• **WHAT YOU HAVE TO DO**: Using only the entries below, output the lines starting at the one containing "shipping: none -> 2.78" and ending at the one containing "Transmission oil strainer", exactly and inclusive of both, omitting the pictures.

• **DATA TO EXAMINE**:
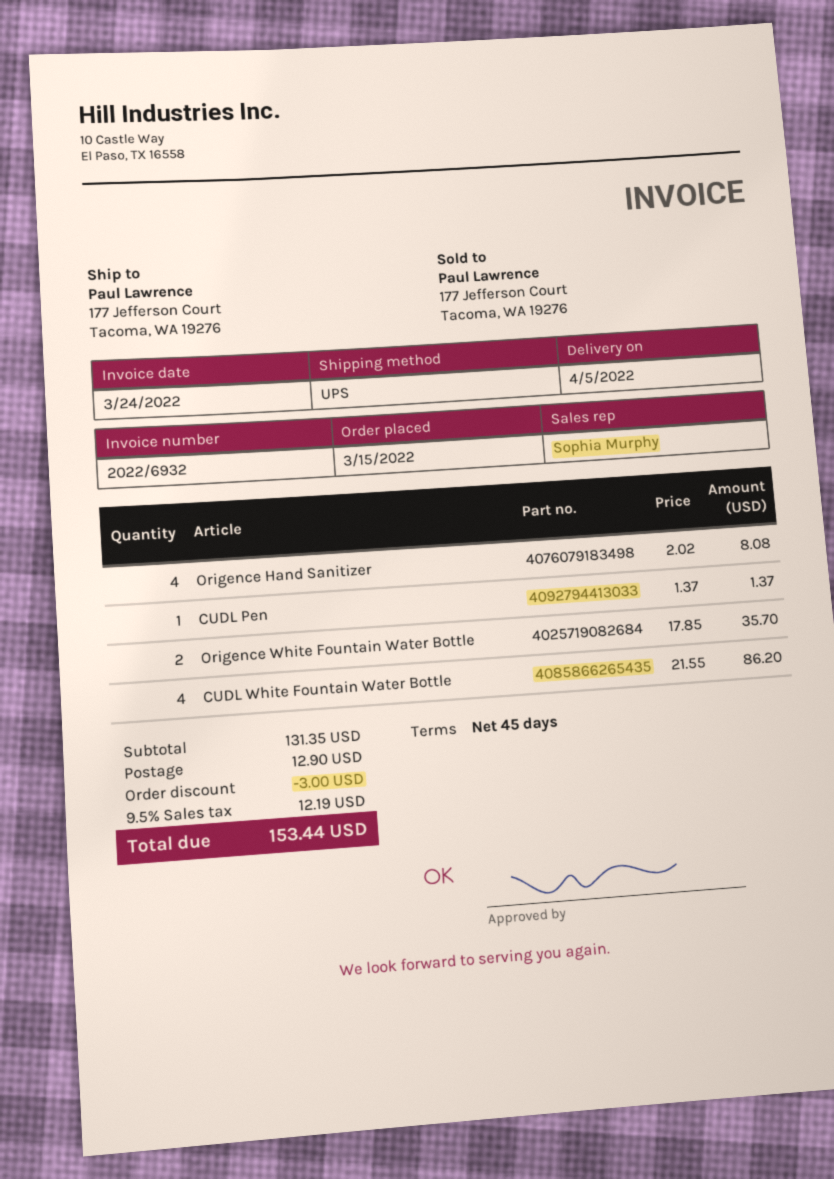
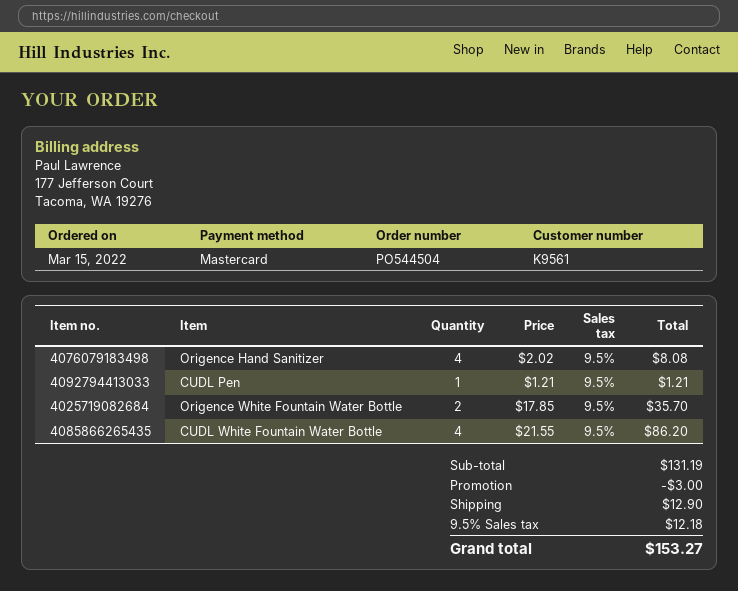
CUDL Pen: 1 x 1.37 = 1.37 -> 1 x 1.21 = 1.21
subtotal: 131.35 -> 131.19
tax: 9.5% = 12.19 -> 9.5% = 12.18
total: 153.44 -> 153.27

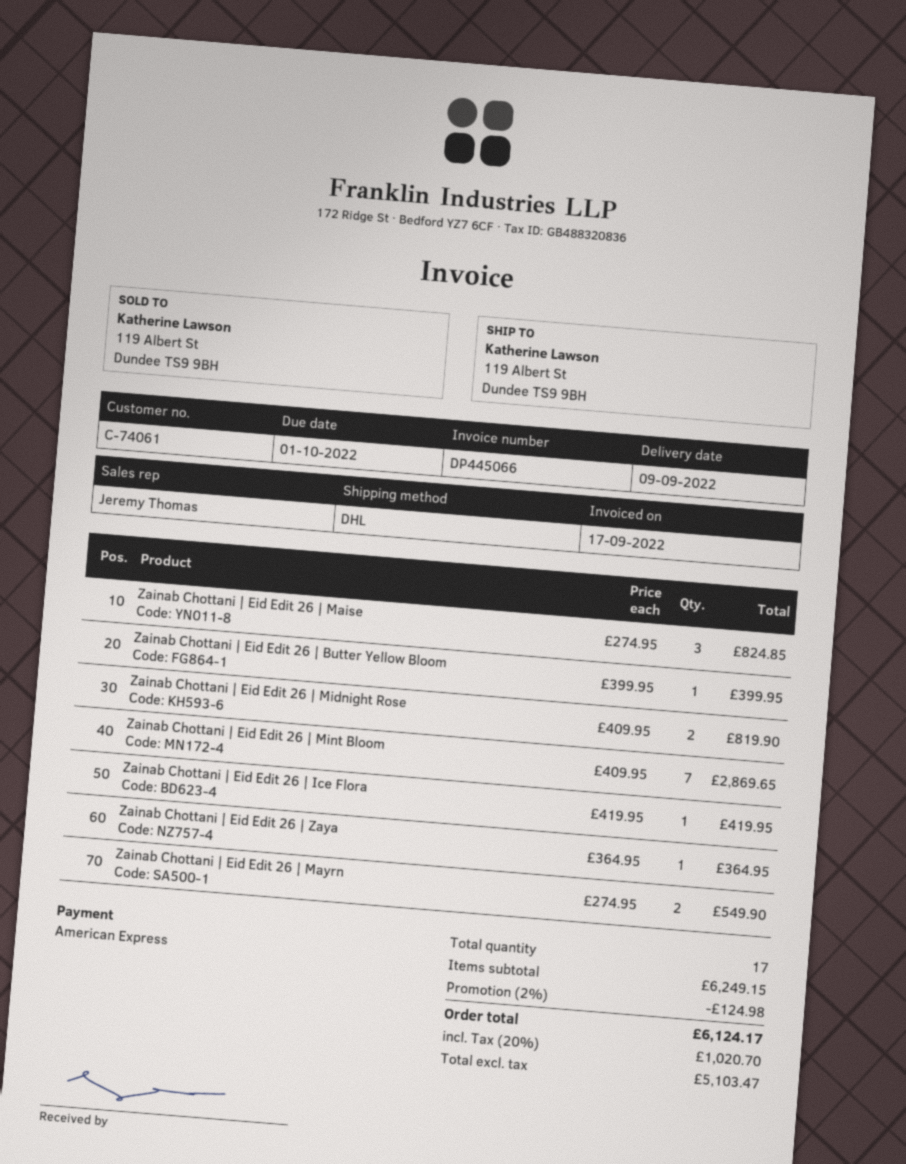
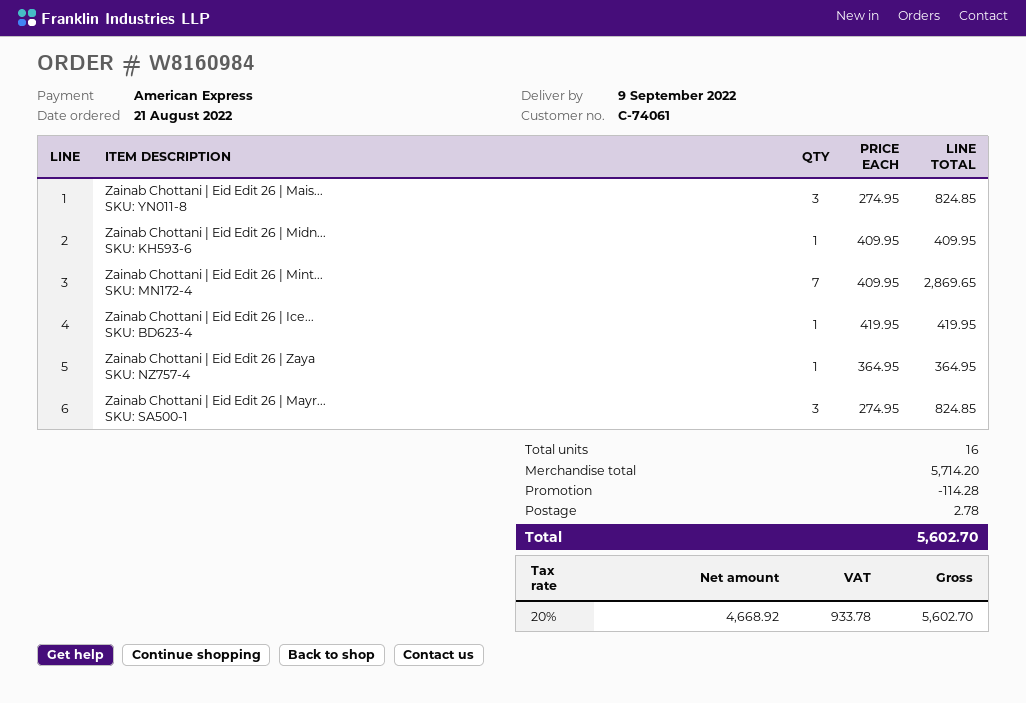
Zainab Chottani | Eid Edit 26 | Butter Yellow Bloom: 1 x 399.95 = 399.95 -> none
Zainab Chottani | Eid Edit 26 | Midnight Rose: 2 x 409.95 = 819.90 -> 1 x 409.95 = 409.95
Zainab Chottani | Eid Edit 26 | Mayrn: 2 x 274.95 = 549.90 -> 3 x 274.95 = 824.85
total quantity: 17 -> 16
subtotal: 6249.15 -> 5714.20
discount: 124.98 -> 114.28
shipping: none -> 2.78
net: 5103.47 -> 4668.92
tax: 20% = 1020.70 -> 20% = 933.78
total: 6124.17 -> 5602.70

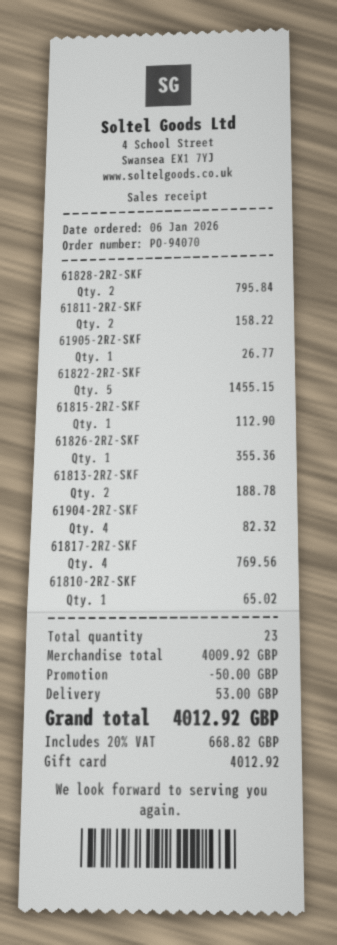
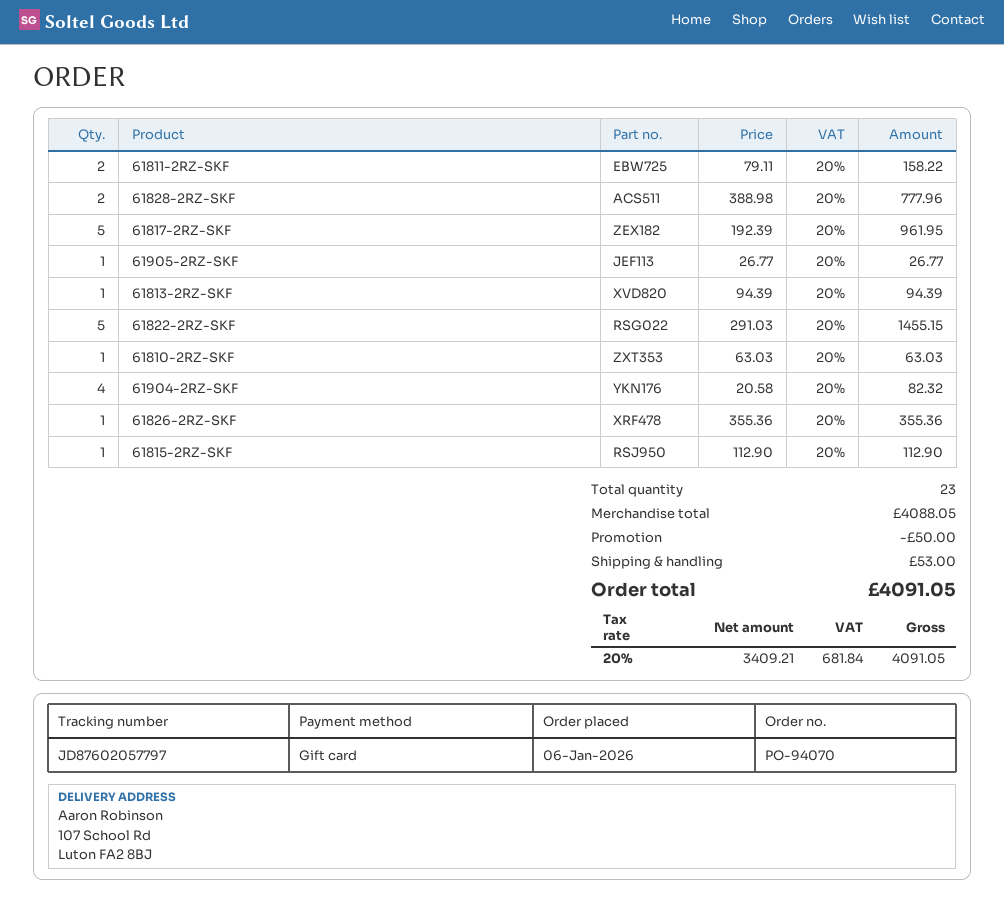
61828-2RZ-SKF: 2 for 795.84 -> 2 for 777.96
61813-2RZ-SKF: 2 for 188.78 -> 1 for 94.39
61817-2RZ-SKF: 4 for 769.56 -> 5 for 961.95
61810-2RZ-SKF: 1 for 65.02 -> 1 for 63.03
subtotal: 4009.92 -> 4088.05
tax: 20% = 668.82 -> 20% = 681.84
total: 4012.92 -> 4091.05

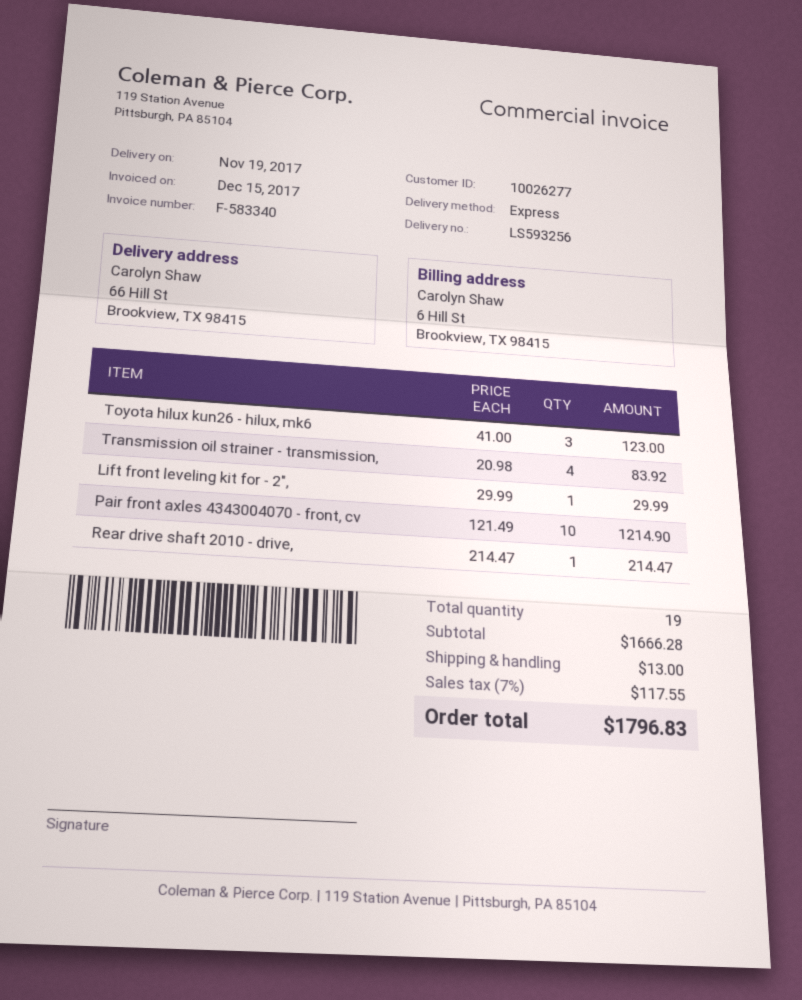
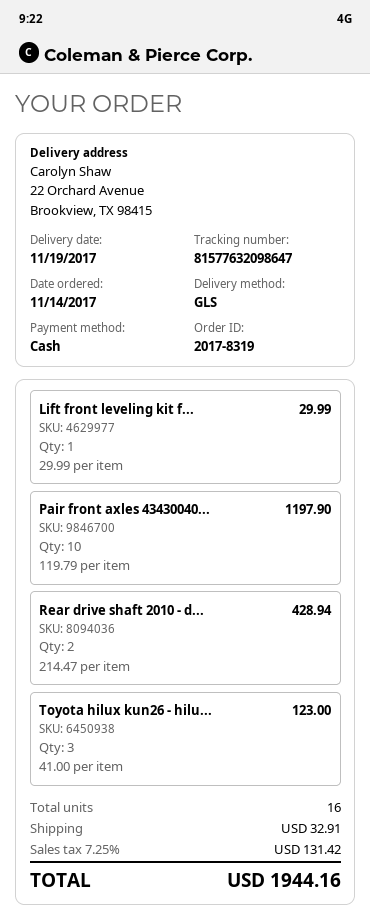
shipping method: express -> GLS
ship to: 66 Hill St, Brookview, TX 98415 -> 22 Orchard Avenue, Brookview, TX 98415
Transmission oil strainer - transmission,: 4 x 20.98 = 83.92 -> none
Pair front axles 4343004070 - front, cv: 10 x 121.49 = 1214.90 -> 10 x 119.79 = 1197.90
Rear drive shaft 2010 - drive,: 1 x 214.47 = 214.47 -> 2 x 214.47 = 428.94
total quantity: 19 -> 16
shipping: 13.00 -> 32.91
tax: 7% = 117.55 -> 7.25% = 131.42
total: 1796.83 -> 1944.16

• **EXERCISE SOLUTION**:
shipping: none -> 2.78
net: 5103.47 -> 4668.92
tax: 20% = 1020.70 -> 20% = 933.78
total: 6124.17 -> 5602.70

61828-2RZ-SKF: 2 for 795.84 -> 2 for 777.96
61813-2RZ-SKF: 2 for 188.78 -> 1 for 94.39
61817-2RZ-SKF: 4 for 769.56 -> 5 for 961.95
61810-2RZ-SKF: 1 for 65.02 -> 1 for 63.03
subtotal: 4009.92 -> 4088.05
tax: 20% = 668.82 -> 20% = 681.84
total: 4012.92 -> 4091.05

shipping method: express -> GLS
ship to: 66 Hill St, Brookview, TX 98415 -> 22 Orchard Avenue, Brookview, TX 98415
Transmission oil strainer - transmission,: 4 x 20.98 = 83.92 -> none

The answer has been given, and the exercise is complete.